▶ _Directions for this task_:
With the pictures omitted, print exactly the lines below, from the one containing "[371,347,394,363] Kiel ->" through the one containing "[35,1483,433,1521] July 24, 2026", and nothing else.
----------
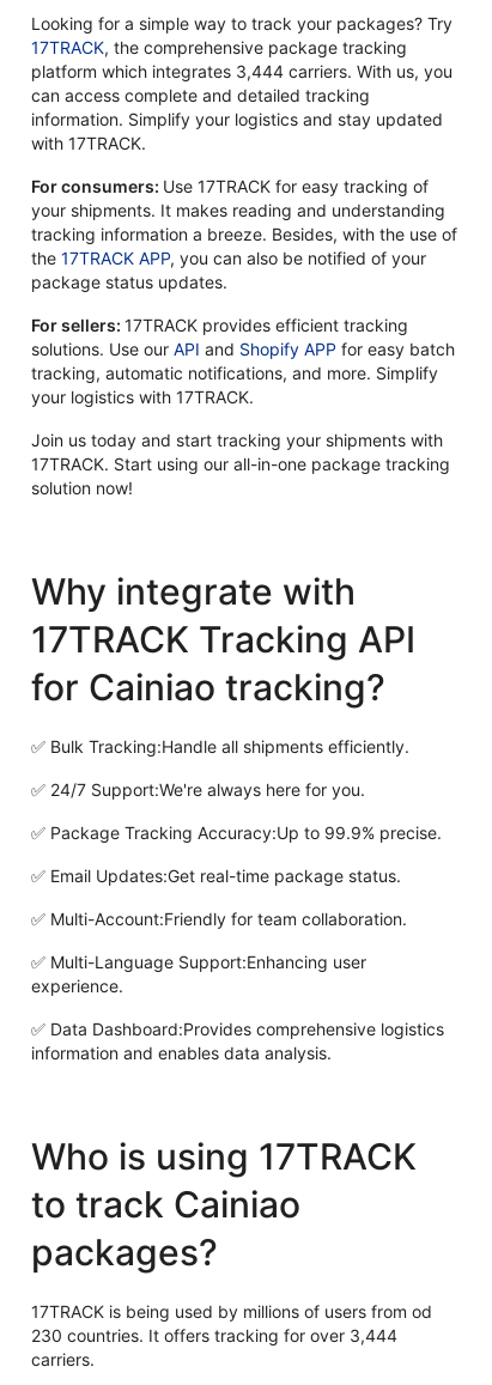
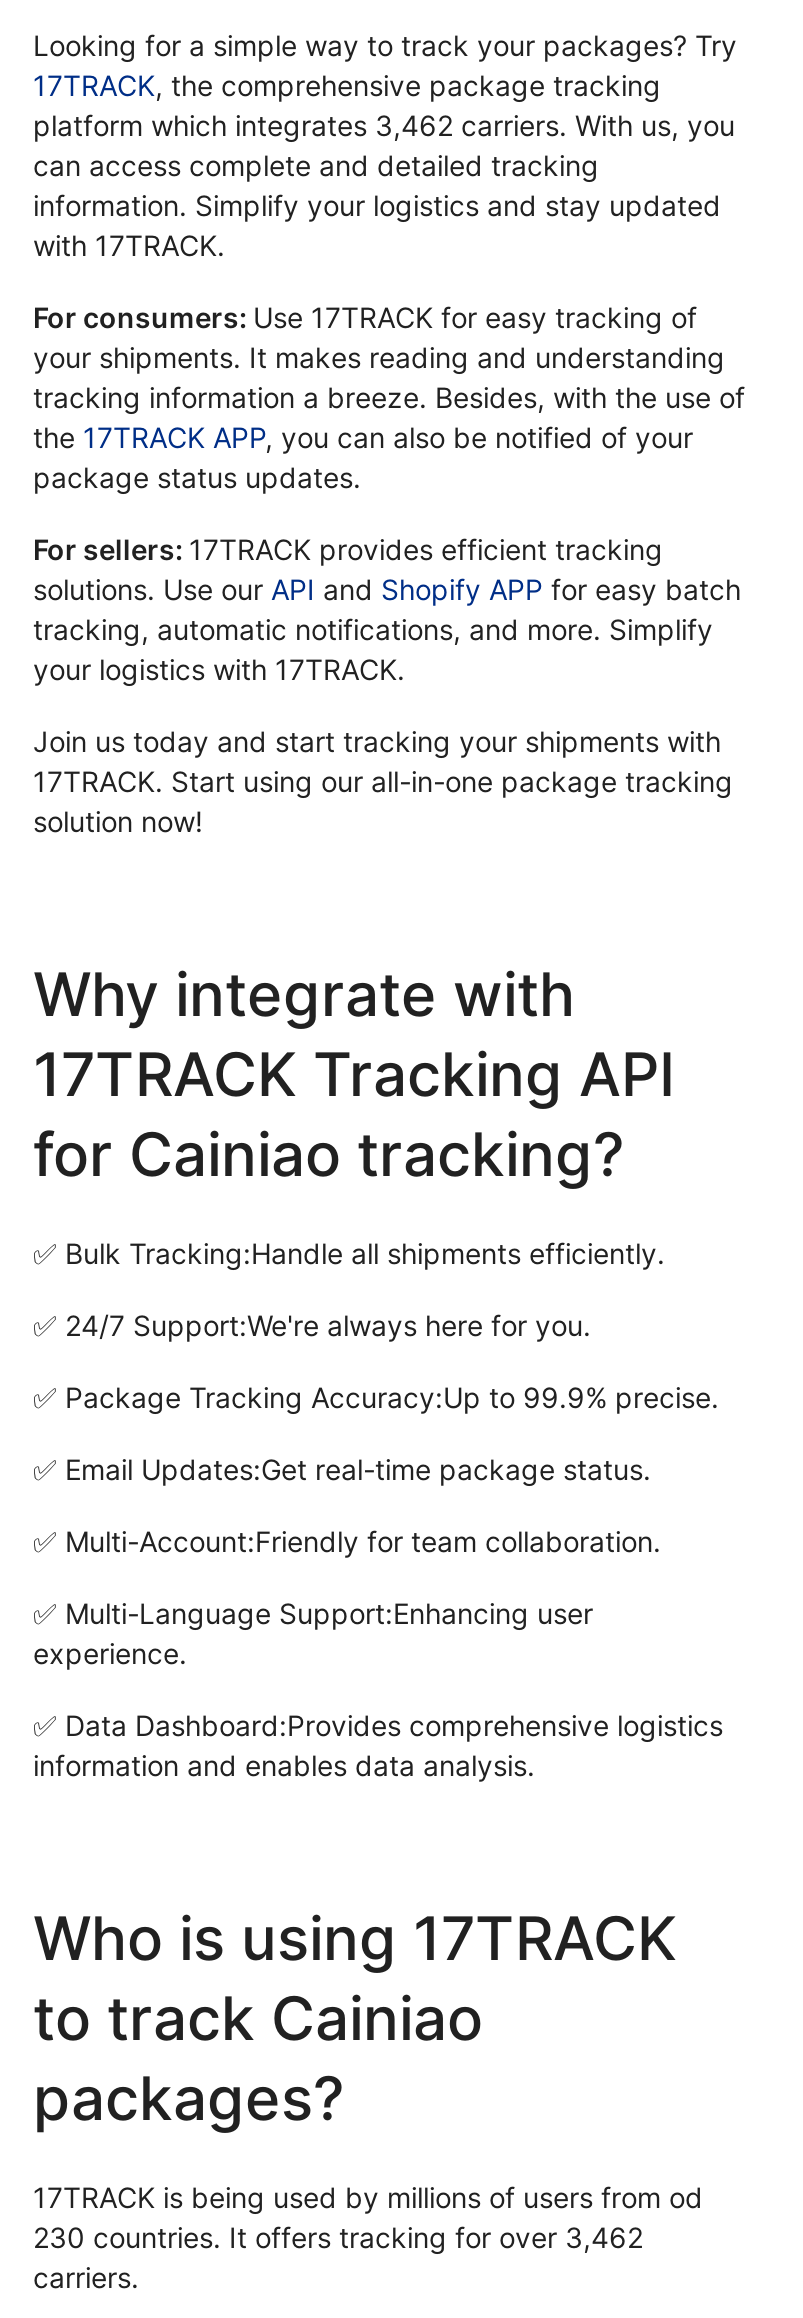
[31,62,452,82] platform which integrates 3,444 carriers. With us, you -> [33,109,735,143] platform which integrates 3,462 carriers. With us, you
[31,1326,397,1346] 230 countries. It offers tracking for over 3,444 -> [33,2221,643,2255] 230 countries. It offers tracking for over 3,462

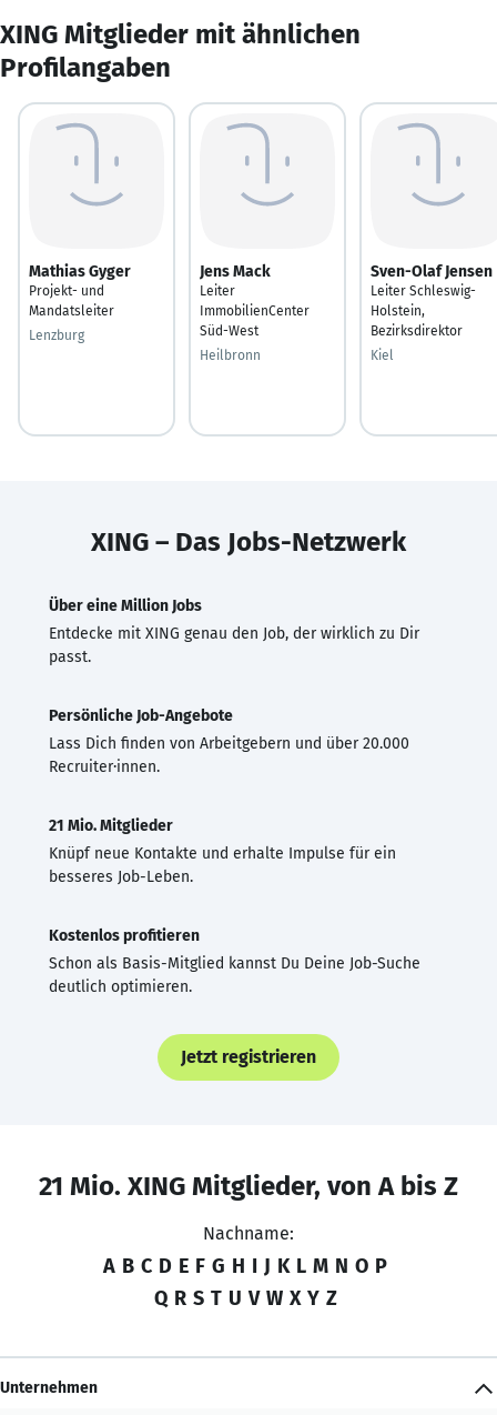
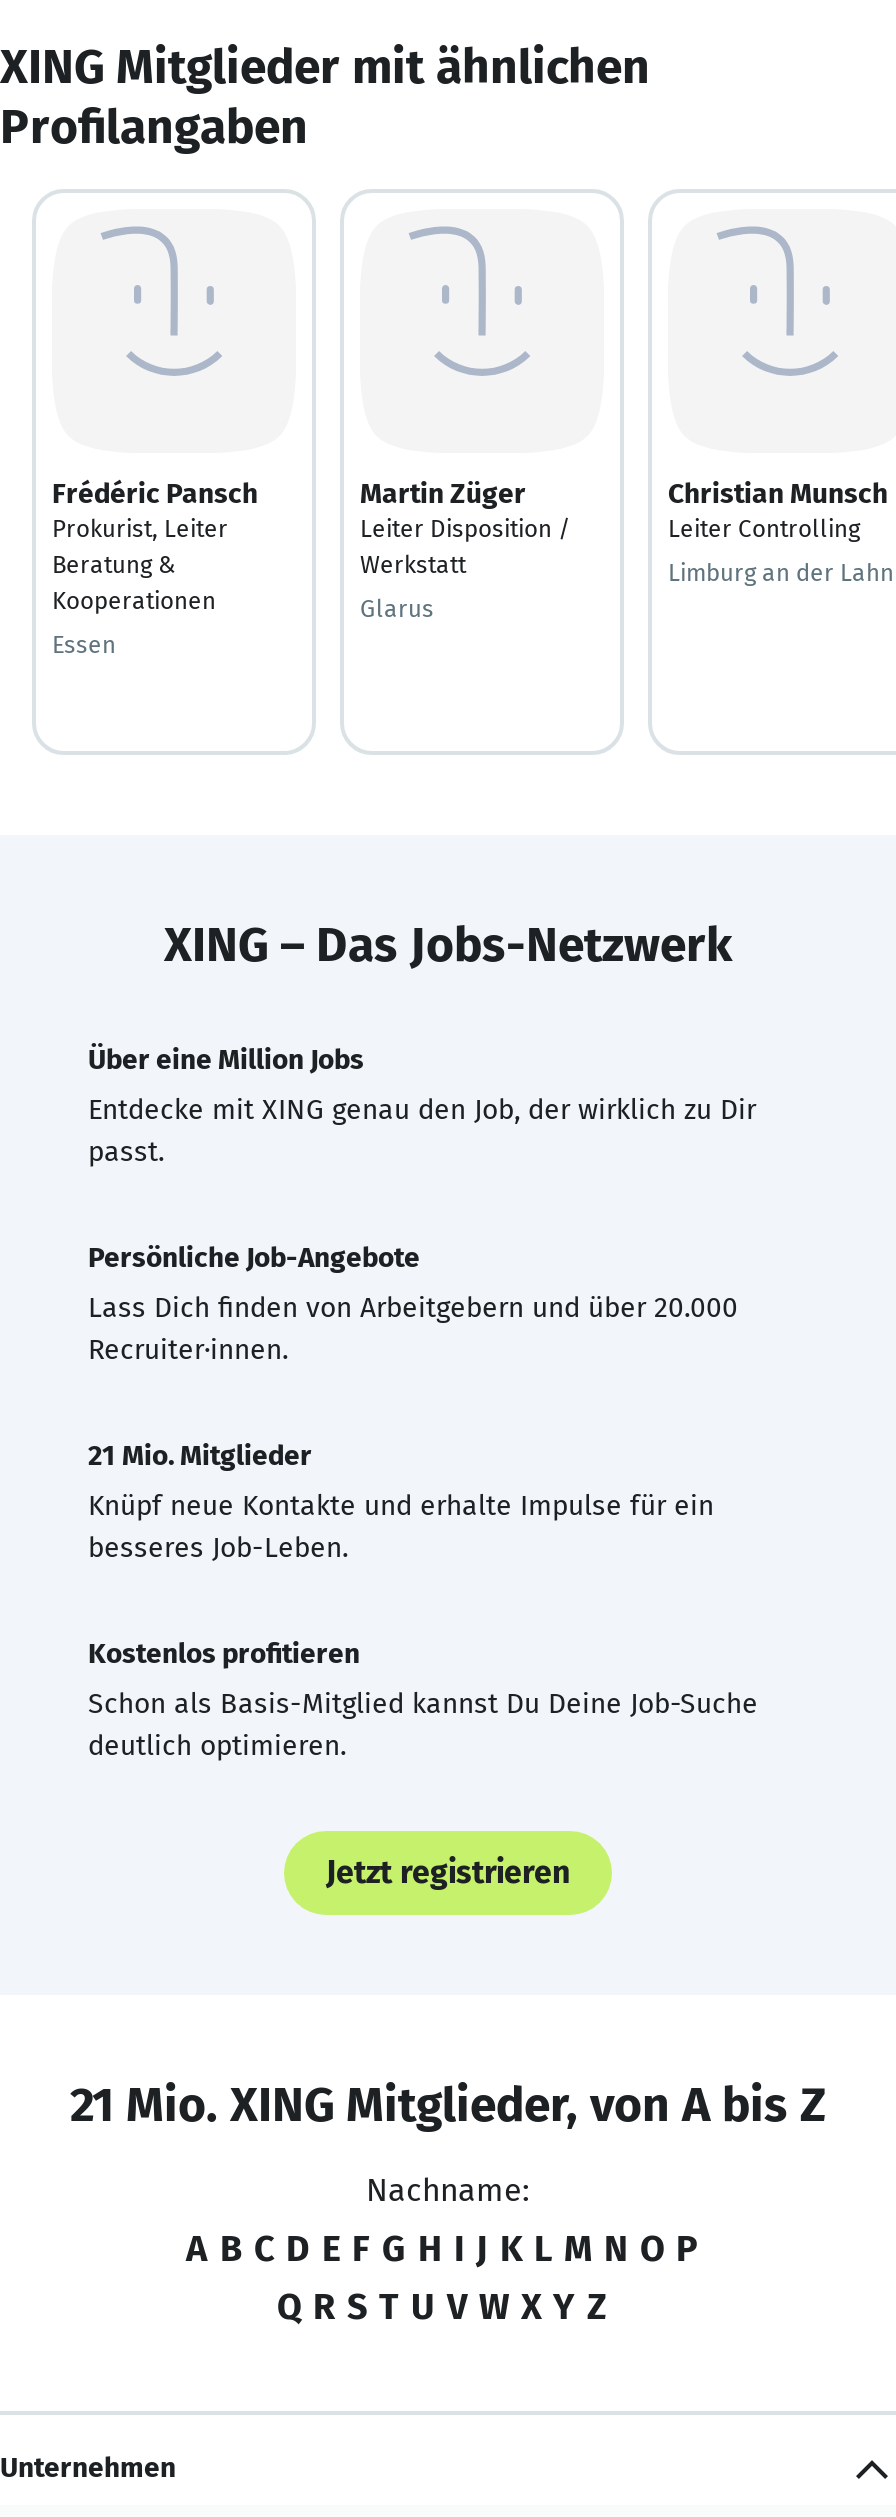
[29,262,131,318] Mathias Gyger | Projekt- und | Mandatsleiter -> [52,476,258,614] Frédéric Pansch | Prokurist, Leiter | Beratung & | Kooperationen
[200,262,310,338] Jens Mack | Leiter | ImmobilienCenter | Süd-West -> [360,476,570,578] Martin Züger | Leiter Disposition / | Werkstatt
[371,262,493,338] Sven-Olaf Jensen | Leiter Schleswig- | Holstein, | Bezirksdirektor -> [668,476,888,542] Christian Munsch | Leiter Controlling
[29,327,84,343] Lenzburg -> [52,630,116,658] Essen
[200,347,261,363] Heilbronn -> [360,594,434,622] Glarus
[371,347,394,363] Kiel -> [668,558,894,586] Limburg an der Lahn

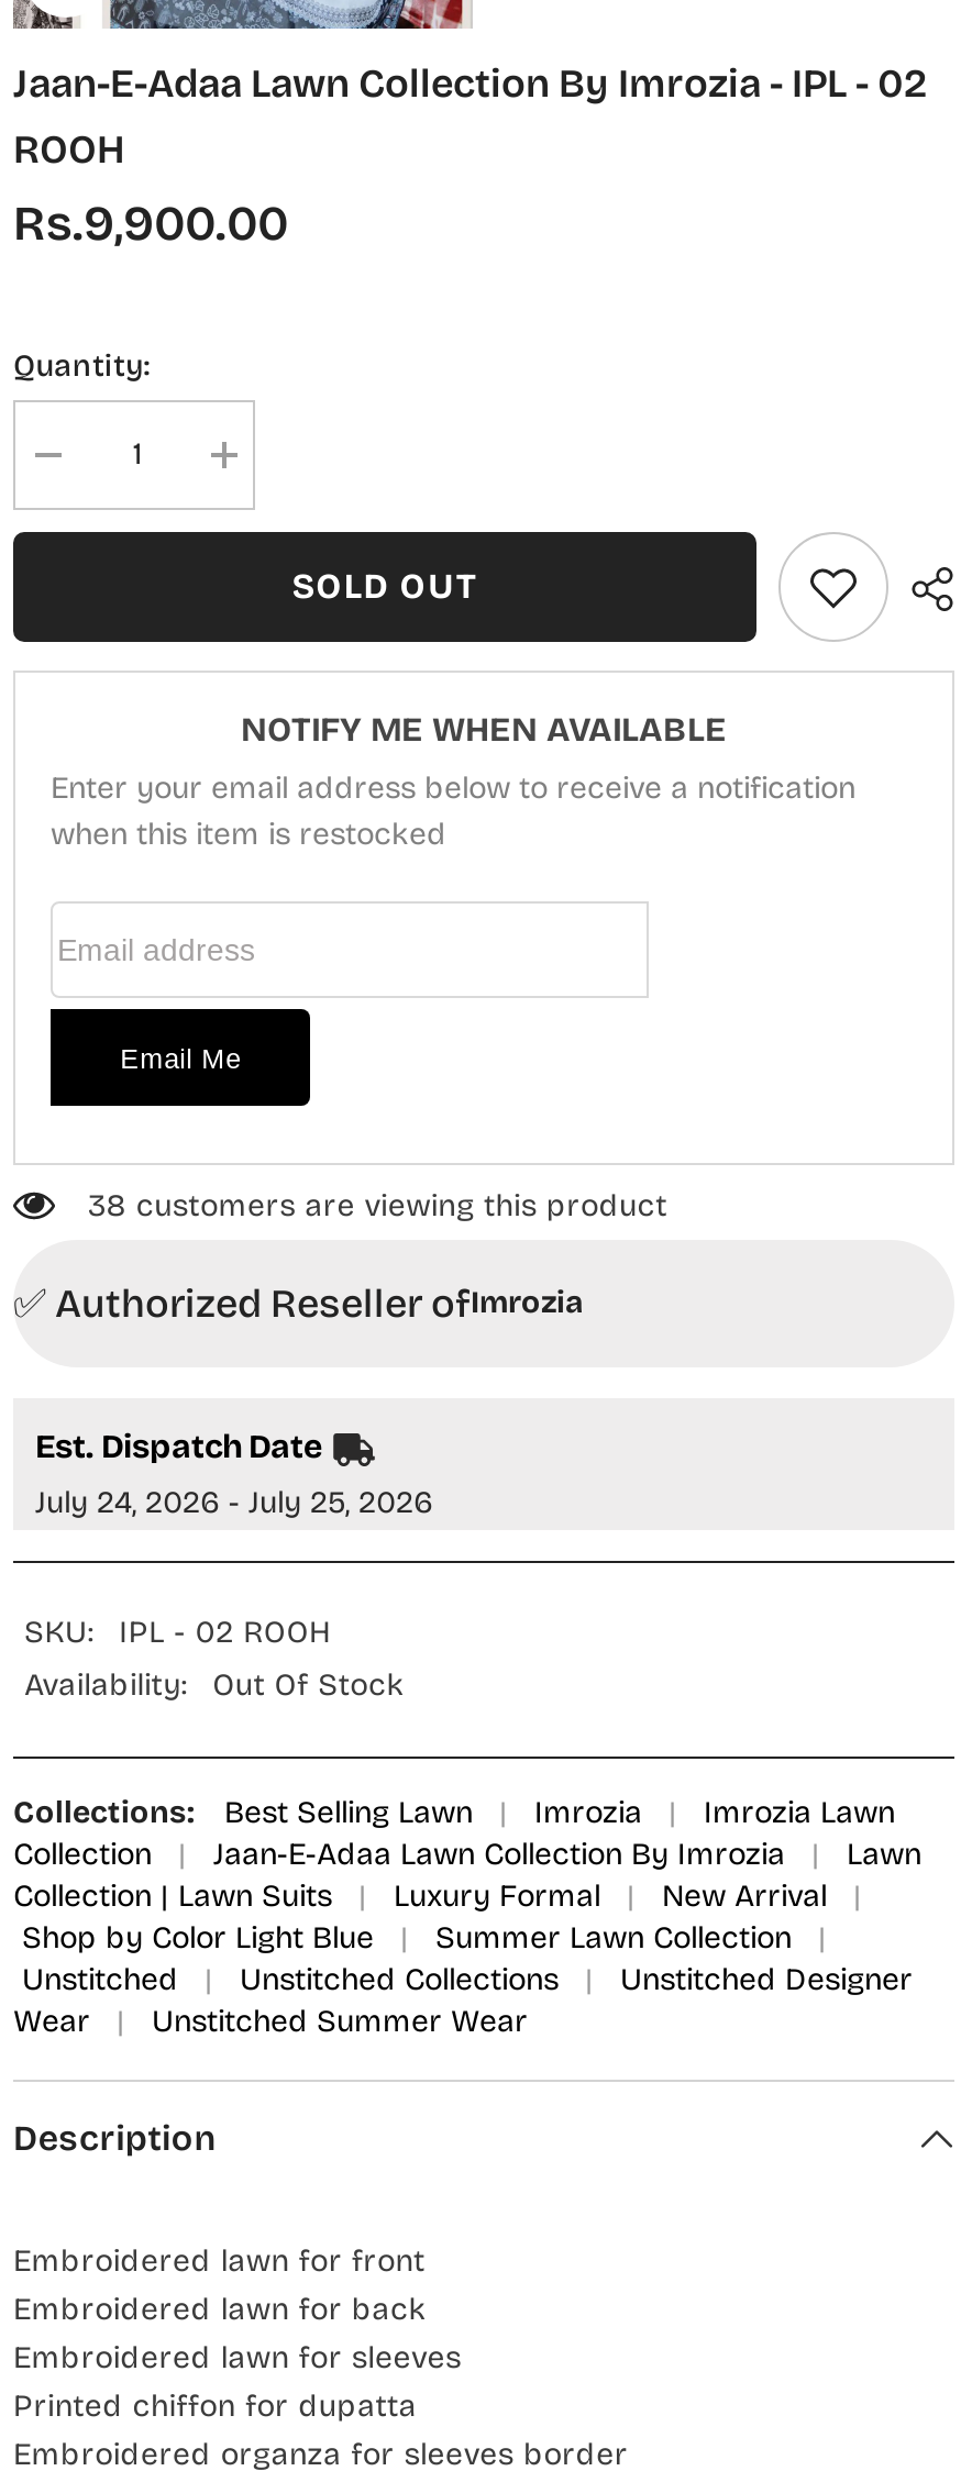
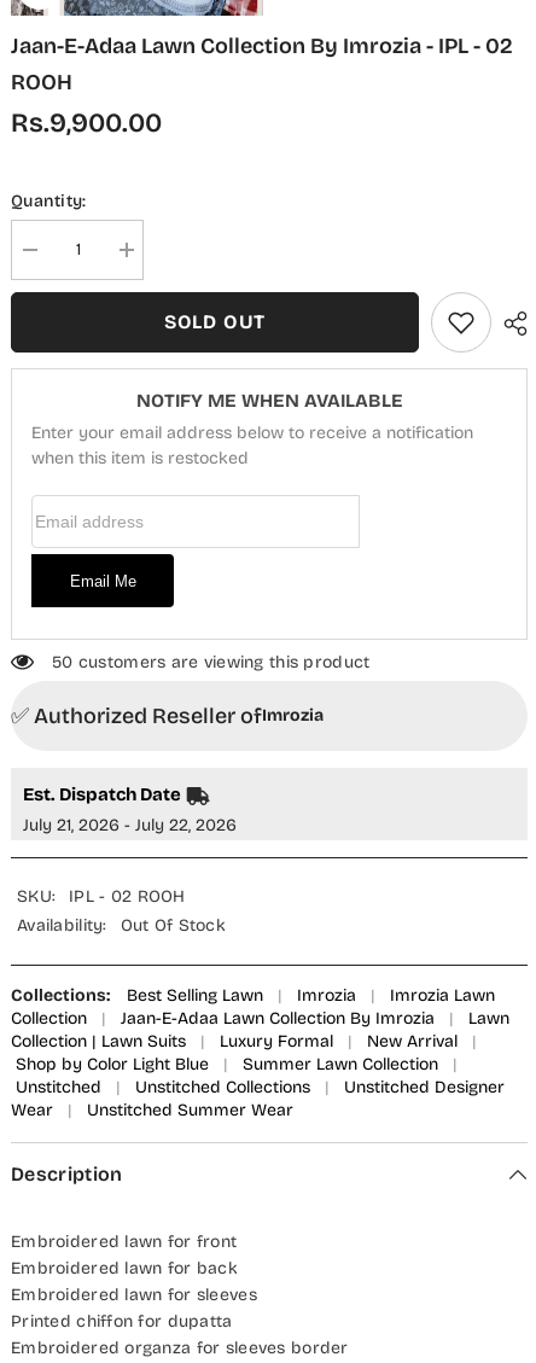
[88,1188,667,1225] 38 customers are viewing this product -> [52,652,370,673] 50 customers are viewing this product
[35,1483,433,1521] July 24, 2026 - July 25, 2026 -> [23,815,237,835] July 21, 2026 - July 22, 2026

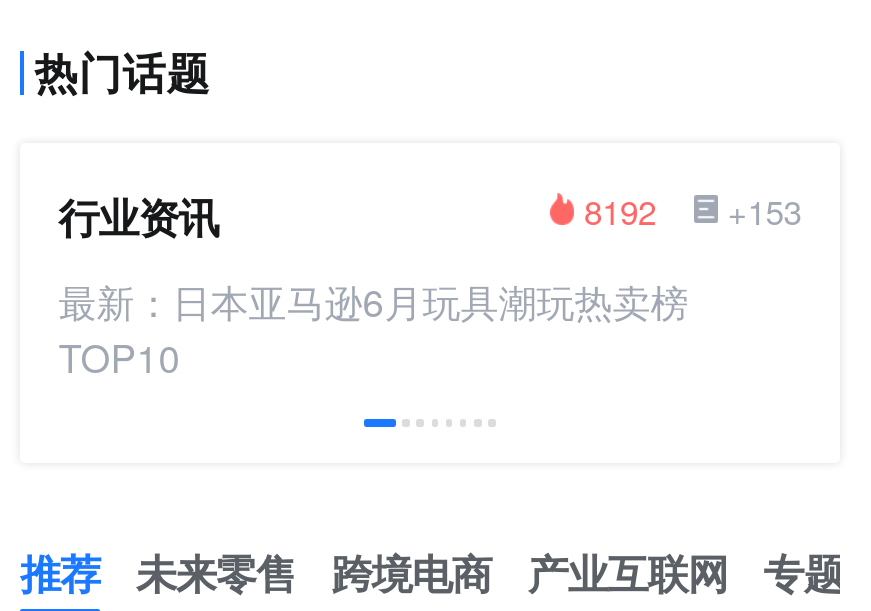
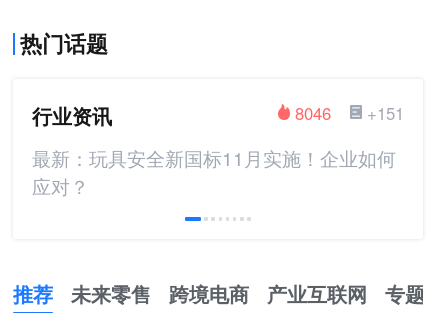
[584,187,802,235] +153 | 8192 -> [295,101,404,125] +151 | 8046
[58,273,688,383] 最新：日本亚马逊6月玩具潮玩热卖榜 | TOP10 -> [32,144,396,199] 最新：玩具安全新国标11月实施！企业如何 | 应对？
----------
▶ _Problem solution_:
[371,347,394,363] Kiel -> [668,558,894,586] Limburg an der Lahn

[88,1188,667,1225] 38 customers are viewing this product -> [52,652,370,673] 50 customers are viewing this product
[35,1483,433,1521] July 24, 2026 - July 25, 2026 -> [23,815,237,835] July 21, 2026 - July 22, 2026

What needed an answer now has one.